To investigate the ASRA for potential practical applications, the simultaneous tracking is considered for the system under the aforementioned different external load conditions. Hereby, the sinusoidal trajectories of the position and the stiffness are a peak-to-peak of ±40° and a range of 10–130 Nm/rad at the same frequency of 0.4 Hz, respectively. Then, the experimental results are expressed in Figure 10. When the system worked in the no-load condition, the errors of the position tracking and stiffness tracking had peak values of 4° with the integral absolute error of 0.9785° and 5 Nm/rad with the integral absolute error of 1.188 Nm/rad, respectively. After adding the external 2 kg load, the maximum tracking errors increased, in turn, to 7° and 10 Nm/rad, and the associated integral absolute errors expanded to 1.042° and 1.381 Nm/rad. Based on these experimental results, the tracking correctness of both controls for the position and stiffness are slashed by the external load. On the whole, a significant reciprocal intervention can be noticed of the position and stiffness control when compared to quantitative results between the independent and simultaneous performance in the same load condition. This intervention significantly influences not only the effectiveness of the tracking control but also an opportunity in terms of simultaneous controller development.

5.3. Actual Stiffness Reflection

In order to assess the honesty of the ASRA in different stiffnesses, the output link is set up so that it touches the wall. The experiment is repeated with each position of the circular module (from 2.5 mm to 10 mm), it implies that the stiffness is stable, whilst only the position of the principal cylinder is changed. The deflection angle θ is derived from the output position disparity between the principal cylinder, q₁, and the actual output link, q, which means that the related signals are measured from the optical encoder and position transducer. In the meantime, the actual interacting torque is determined by the load cell. As a result, in Figure 11, the slope of the torque arm is a reflection of the stiffness of the joint using ASRA, which is proportionately increased as the position of the circular module increases. In detail, the theoretical torque curve and the actual output torque are the dashed and the solid lines, respectively. Furthermore, the hysteresis phenomenon of the output torque can be recognized during the inflation and deflation phase, which tends to be inversely proportional to stiffness. This hysteresis can be considered as the mechanical specificity of internal friction and the backlash of those components in each other.

6. Conclusions

In this work, the new compact actuator called the ARSA and its mechanical design, modeling, and control in experimental verification were presented. Due to an antagonistic configuration, this design brings out a significant efficiency of the elastic energy storage as well as minimizes the friction in the new force transmission mechanism. The designed miniaturization is achieved using a novel rotary spring module. It was noted that a three-spoke output element works as a linking basement for the output link, which links three pairs of antagonistically linear springs.

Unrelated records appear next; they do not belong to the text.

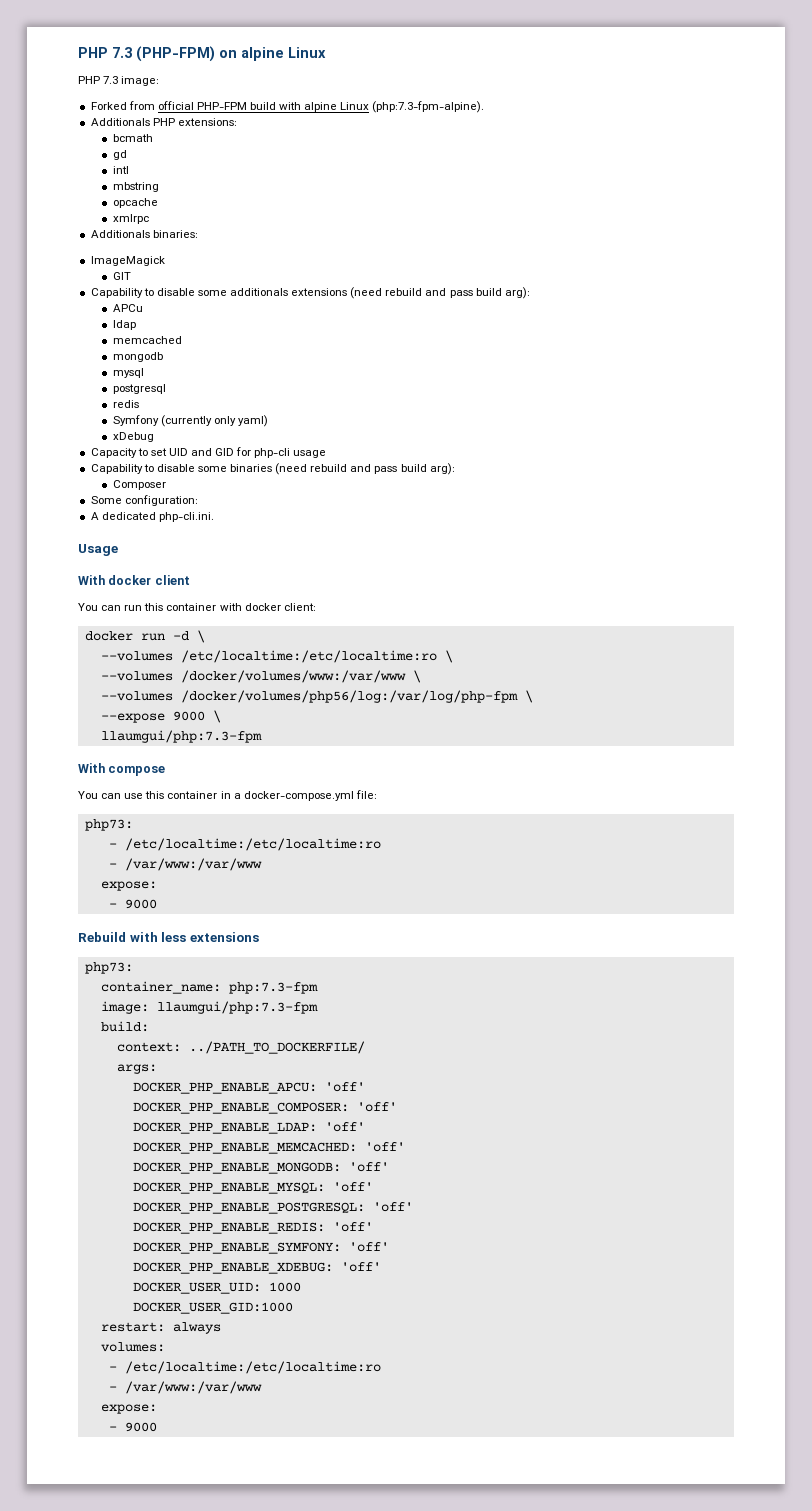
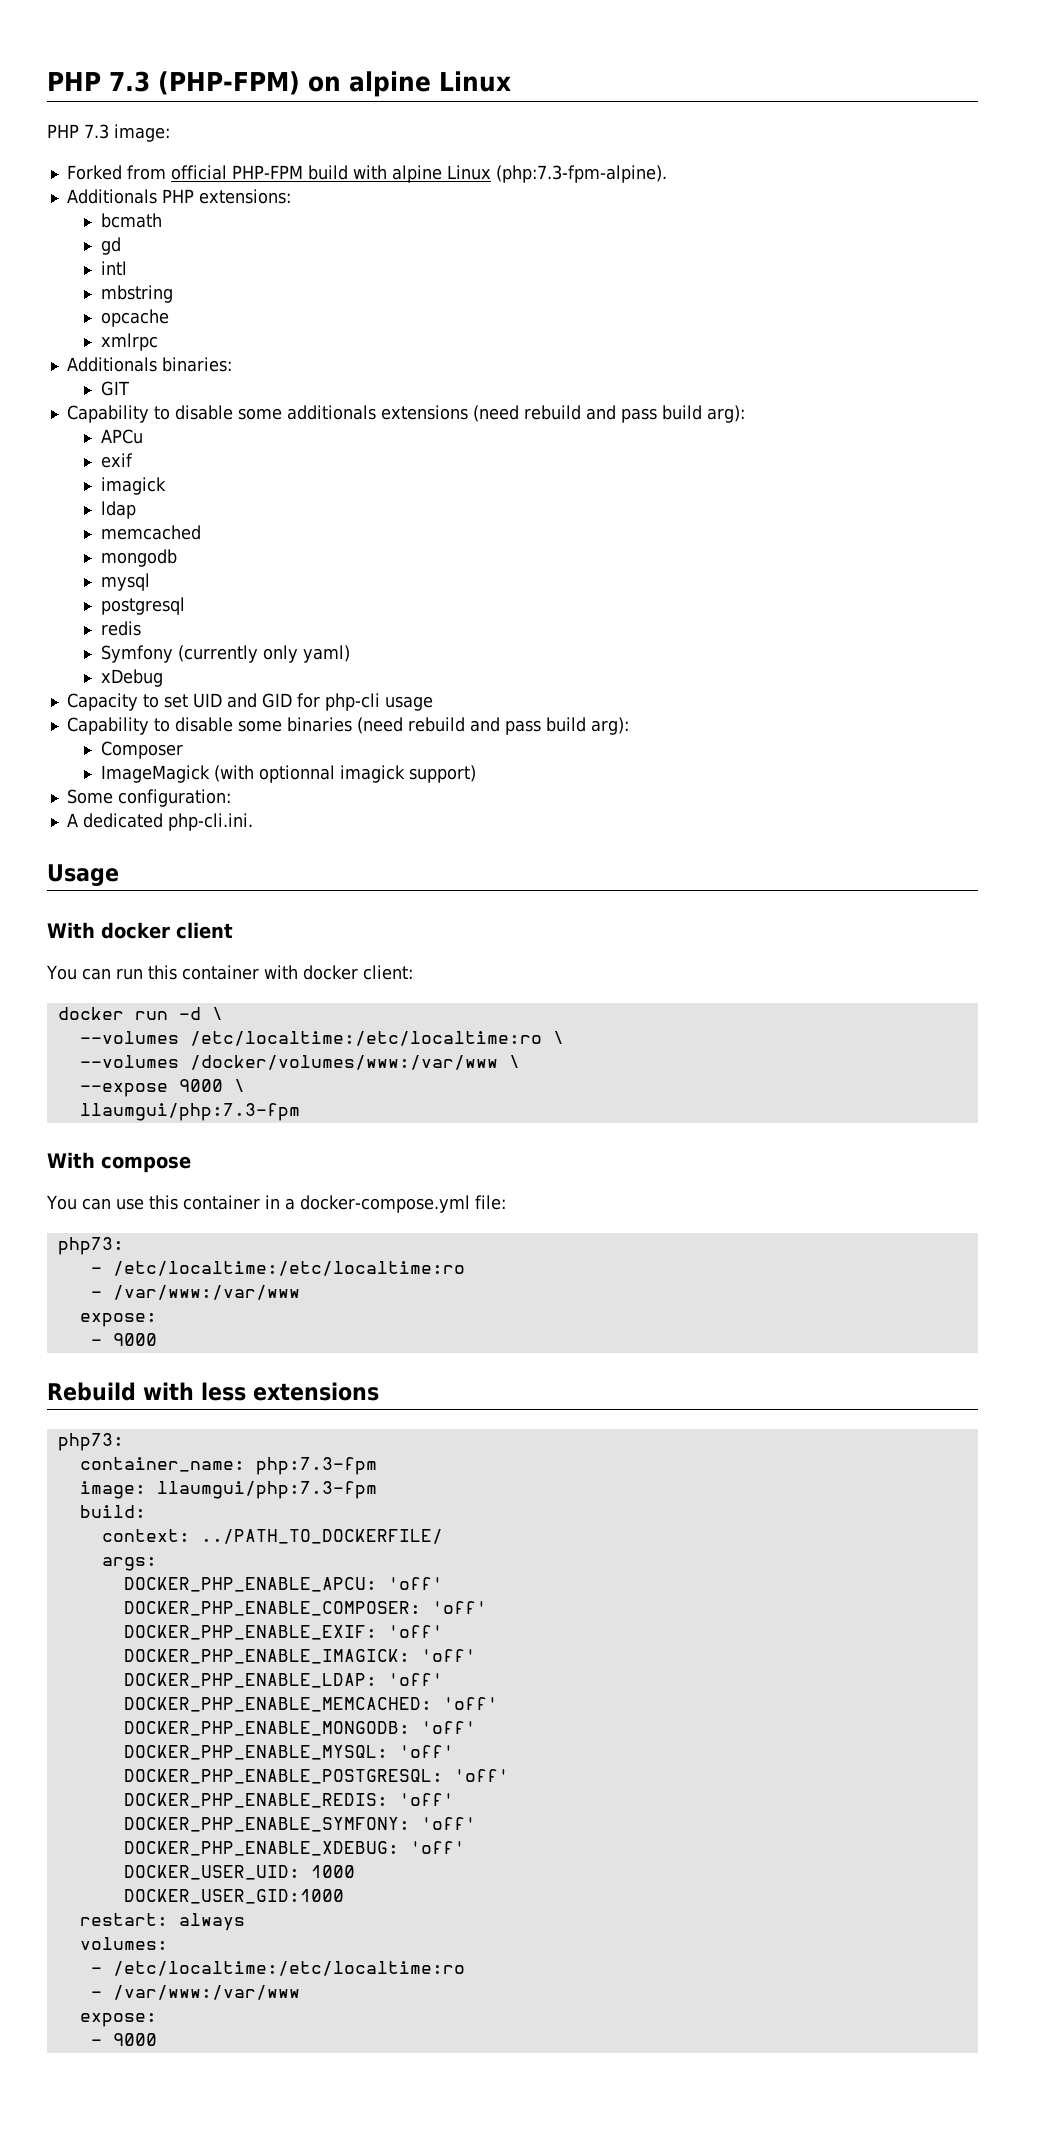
- ImageMagick
+ exif
+ imagick
+ ImageMagick (with optionnal imagick support)
- --volumes /docker/volumes/php56/log:/var/log/php-fpm \
+ DOCKER_PHP_ENABLE_EXIF: 'off'
+ DOCKER_PHP_ENABLE_IMAGICK: 'off'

The mathematical model of the actuator was analyzed in simulation and the proposed control scheme was applied to verify the fidelity of the ASRA. For evaluating the overall system, several experimental trials were accomplished by a series of scenarios with different external load conditions. The experimentally preliminary results of the ASRA showed the capability of adjustable stiffness impedances within a high accuracy with good fidelity. For future work, additional studies may include further development of the control scheme to take advantage of the ability to rapidly transform from “stiff” to “soft” and vice versa of the stiffness adjustment according to the safety and real application needs.